Les conséquences de la crise capitaliste mondiale, aggravée par des années de sanctions imposées par Washington et ses alliés, ont durement frappé les travailleurs et les agriculteurs. Le président iranien Hassan Rouhani a négocié un accord avec Washington pour ralentir le développement du programme nucléaire de Téhéran en échange de la levée de quelques sanctions. Cet accord a suscité parmi les travailleurs l’espoir d’un amortissement de la crise économique.

Hassan Rouhani a été réélu président en mai dernier grâce à cette attente, à son engagement à relancer l’économie de Téhéran et à ses promesses d’empêcher le retour de l’inflation rampante. Malgré de nouveaux échanges commerciaux, notamment avec Boeing et Airbus, le niveau de vie des travailleurs a continué à décliner.

Ces conditions ont alimenté le mécontentement vis-à-vis des deux tendances parmi les chefs religieux au pouvoir dans le pays, celle dirigée par l’ayatollah Ali Khamenei et l’autre par Hassan Rouhani. Les chefs religieux ont consolidé la domination capitaliste lors d’une contre-révolution suivant le soulèvement des travailleurs en 1979, qui a renversé le shah, un proche allié de Washington.

Le 29 décembre, les protestations ont gagné Kermanshah, une ville majoritairement kurde dans l’ouest de l’Iran. Des manifestations y ont été organisées en novembre pour s’opposer à l’aide dérisoire du gouvernement aux victimes du tremblement de terre qui a tué 436 personnes et détruit 12 000 maisons.

Hassan Rouhani a déclaré le 31 décembre que les Iraniens étaient « complètement libres » de protester. Les manifestants ont toutefois été confrontés au gaz lacrymogène, aux canons à eau et aux arrestations de la part de la police.
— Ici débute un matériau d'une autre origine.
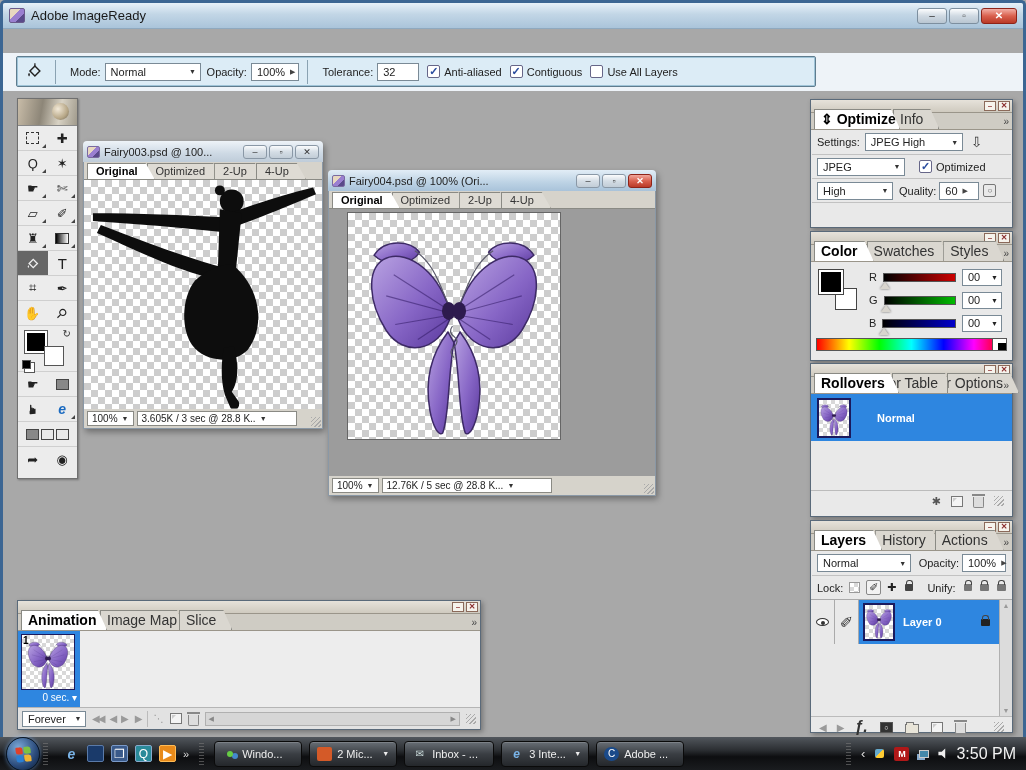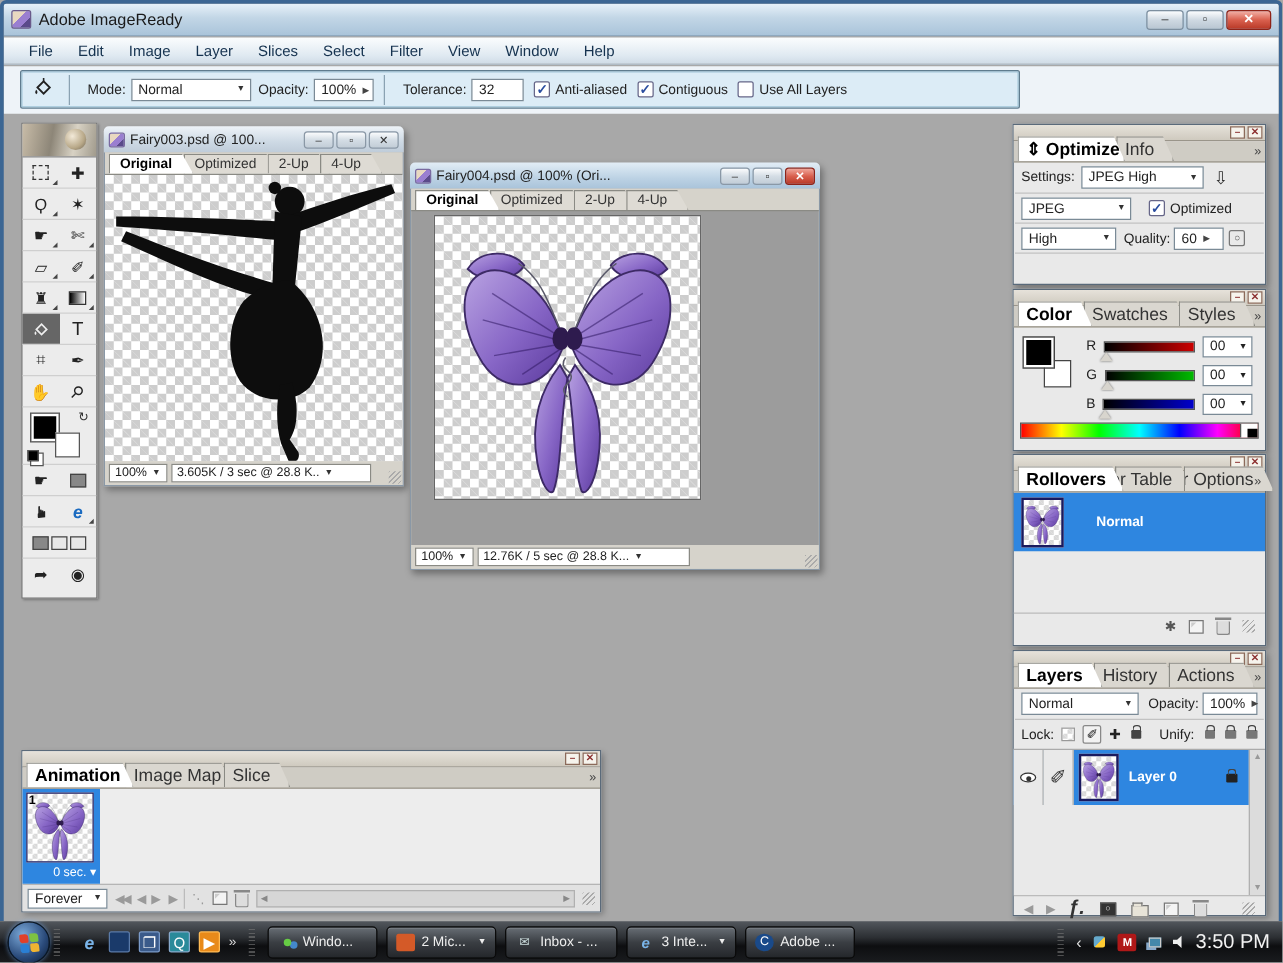"File" div { html: <div> <span>File</span> <span>Edit</span> <span>Image</span> <span>Layer</span> <span>Slices</span> <span>Select</span> <span>Filter</span> <span>View</span> <span>Window</span> <span>Help</span> </div> -> none }
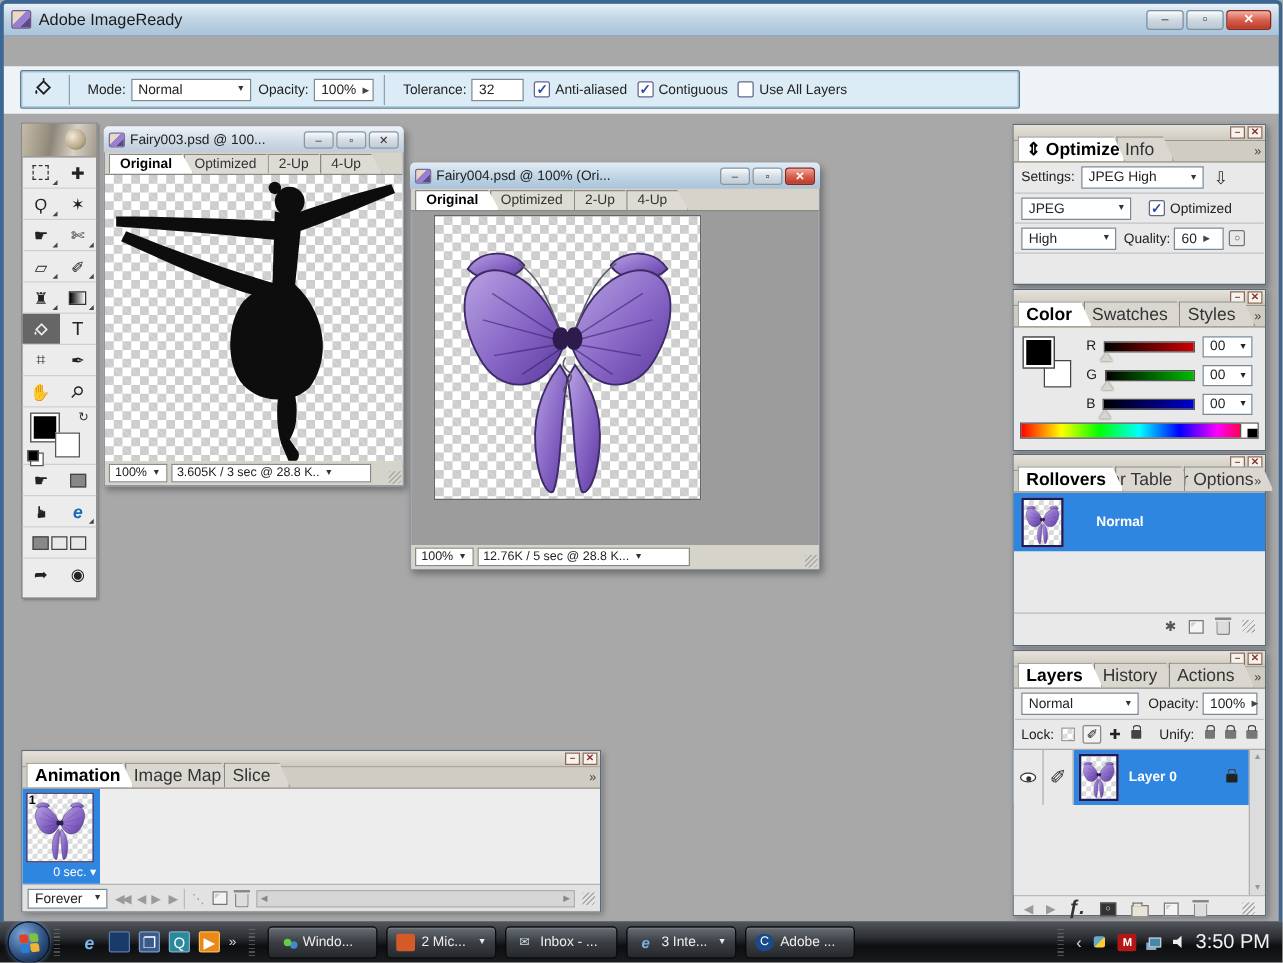"Fairy003.psd @ 100..." .docwin { margin-top: none -> 40px }
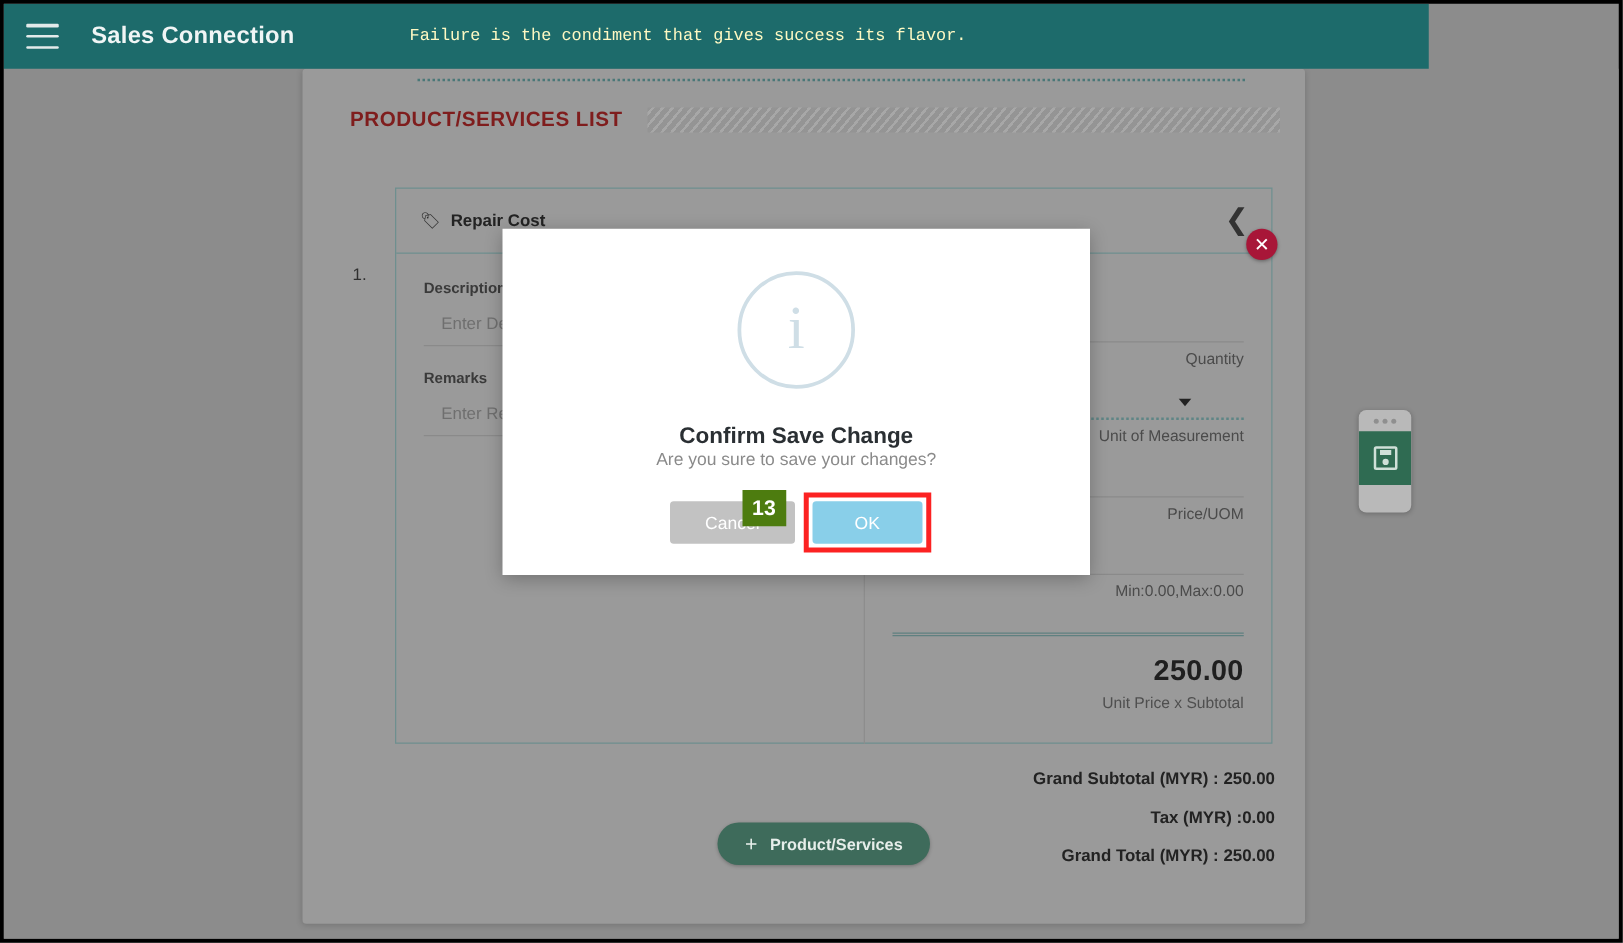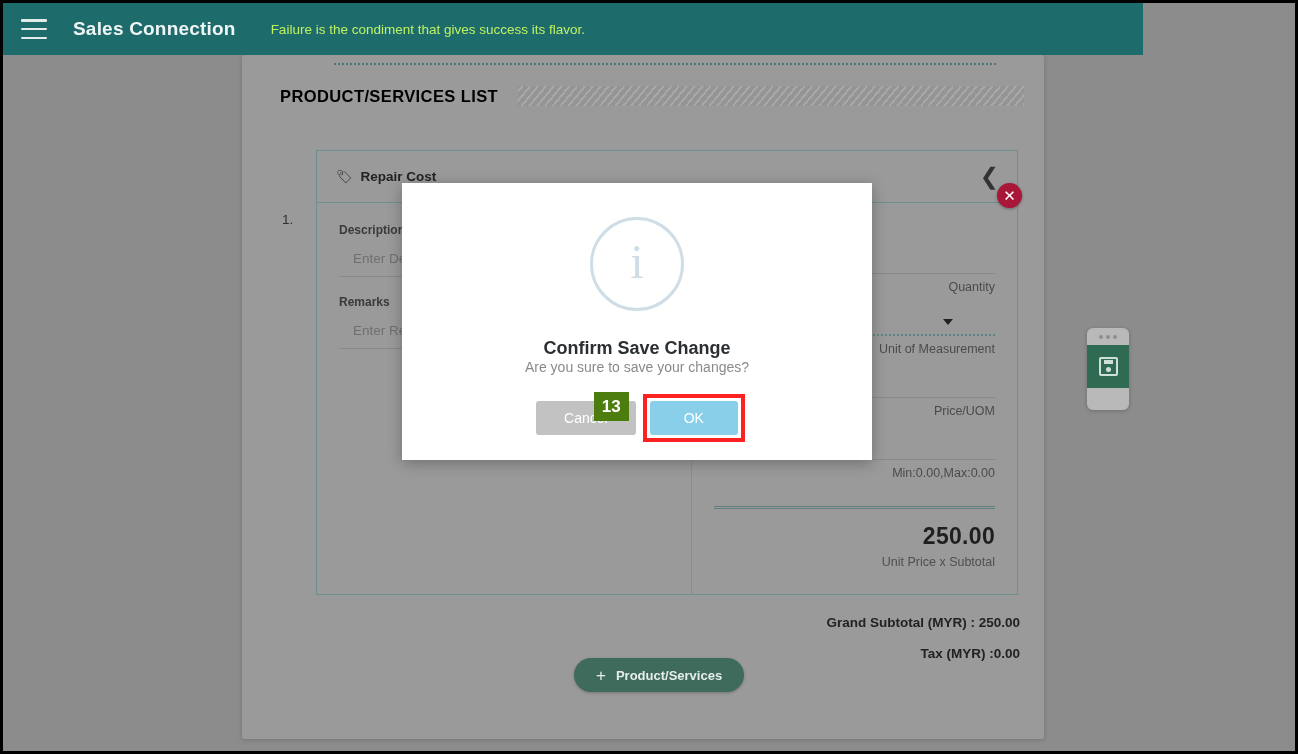"Failure is the condiment that" #quote { color: #bef264 -> #fef9c3; font-family: none -> Liberation Mono, monospace; margin-left: 35px -> 92px }
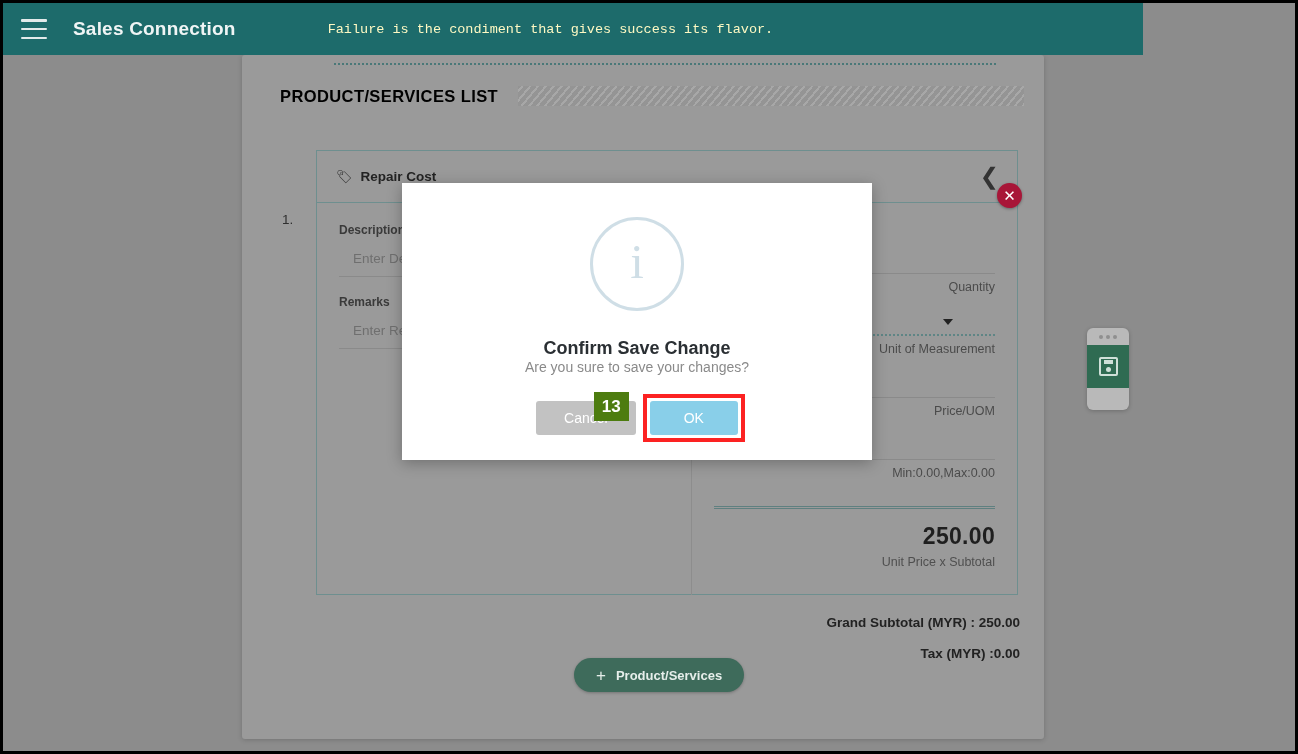"PRODUCT/SERVICES LIST" #section-title { color: #000000 -> #7f1d1d }
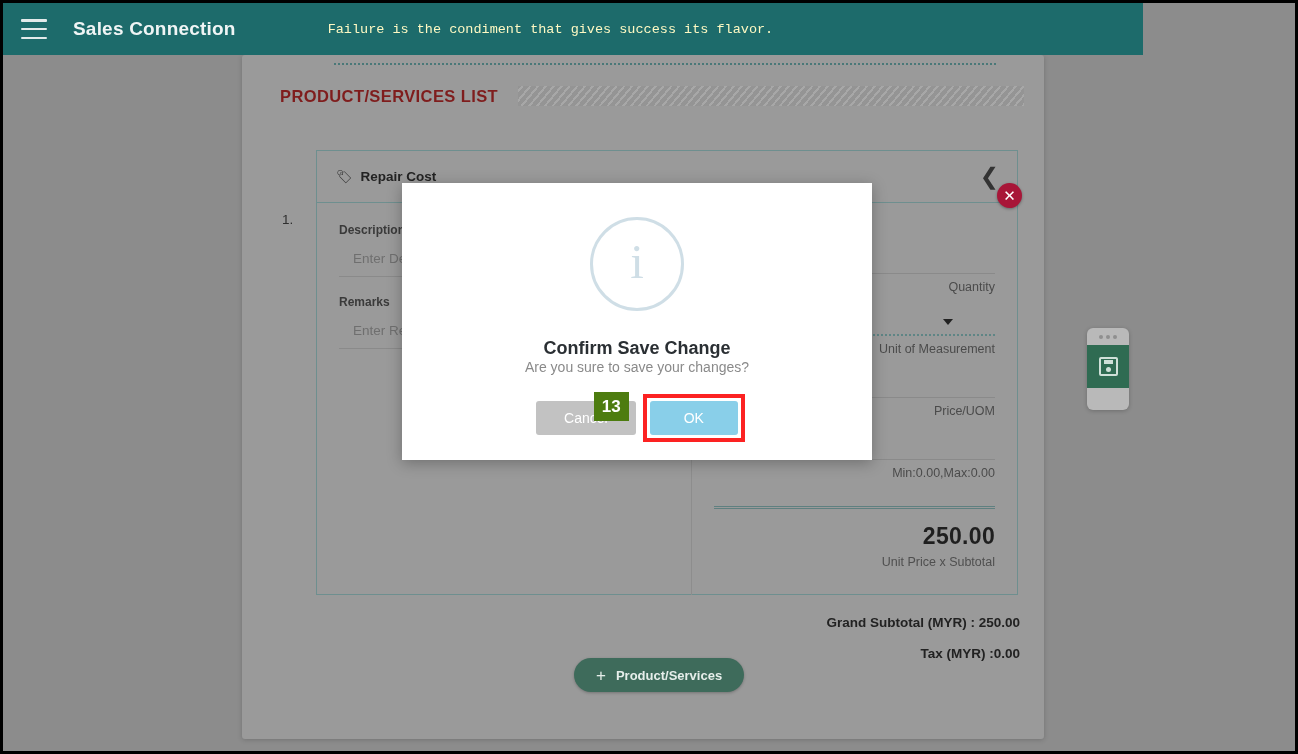"Grand Total (MYR) : 250.00" div.total-row { html: none -> <div>Grand Total (MYR) : 250.00</div> }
À Téhéran et dans d’autres villes, certains manifestants auraient revendiqué la destitution du guide suprême Khamenei.

Les guerres de Téhéran aggravent la crise économique

Au cours des guerres en Syrie et en Irak, les forces de la Garde révolutionnaire et des milices soutenues par Téhéran ont joué un rôle clé en repoussant les tentatives du peuple syrien de renverser la dictature de Bachar al-Assad, un allié de Téhéran, et ont contribué à étendre l’influence de Téhéran dans la région.

Mais le poids régional croissant de Téhéran, qui vise à faire avancer les intérêts des dirigeants contre-révolutionnaires et des capitalistes iraniens, s’accompagne d’une détérioration des conditions de vie de millions de travailleurs au pays. Plusieurs manifestations ont été marquées par la dénonciation des interventions étrangères par les dirigeants iraniens. Certains manifestants ont scandé : « Oubliez la Syrie, pensez à nous » et « Oubliez la Palestine. »

Téhéran prétend à tort qu’il soutient les droits nationaux palestiniens et tente d’attribuer tous les maux en Iran à des complots du gouvernement d’Israël. En fait, Téhéran aide à financer le Hamas, le groupe islamiste anti-ouvrier qui dirige la bande de Gaza.

Téhéran a également accordé 4,6 milliards de dollars de crédits au régime Assad entre 2013 et 2015. Le nombre de morts parmi les forces soutenues par l’Iran qui opèrent en Syrie et en Irak a fortement augmenté après 2015 et comprend au moins 500 Iraniens.

Le 2 janvier, l’ayatollah Khamenei a accusé Washington, Tel Aviv et leurs alliés de fomenter les manifestations. Le lendemain, des manifestations pro-Khamenei se sont déroulées à Téhéran et dans d’autres villes où les participants scandaient : « Nous ne laisserons pas notre leader seul, » a rapporté Reuters.

Le major-général Mohammad Ali Jafari, commandant des Gardiens de la révolution, a annoncé qu’il déployait ces forces dans les provinces d’Ispahan, Lorestan et Hamadan, où certaines des plus grandes manifestations ont eu lieu, pour faire face à « la nouvelle sédition. »

Parallèlement, le gouvernement Rouhani a pris des mesures pour tenter de désamorcer les manifestations pour des concessions économiques en renonçant aux mesures pour augmenter les prix du carburant.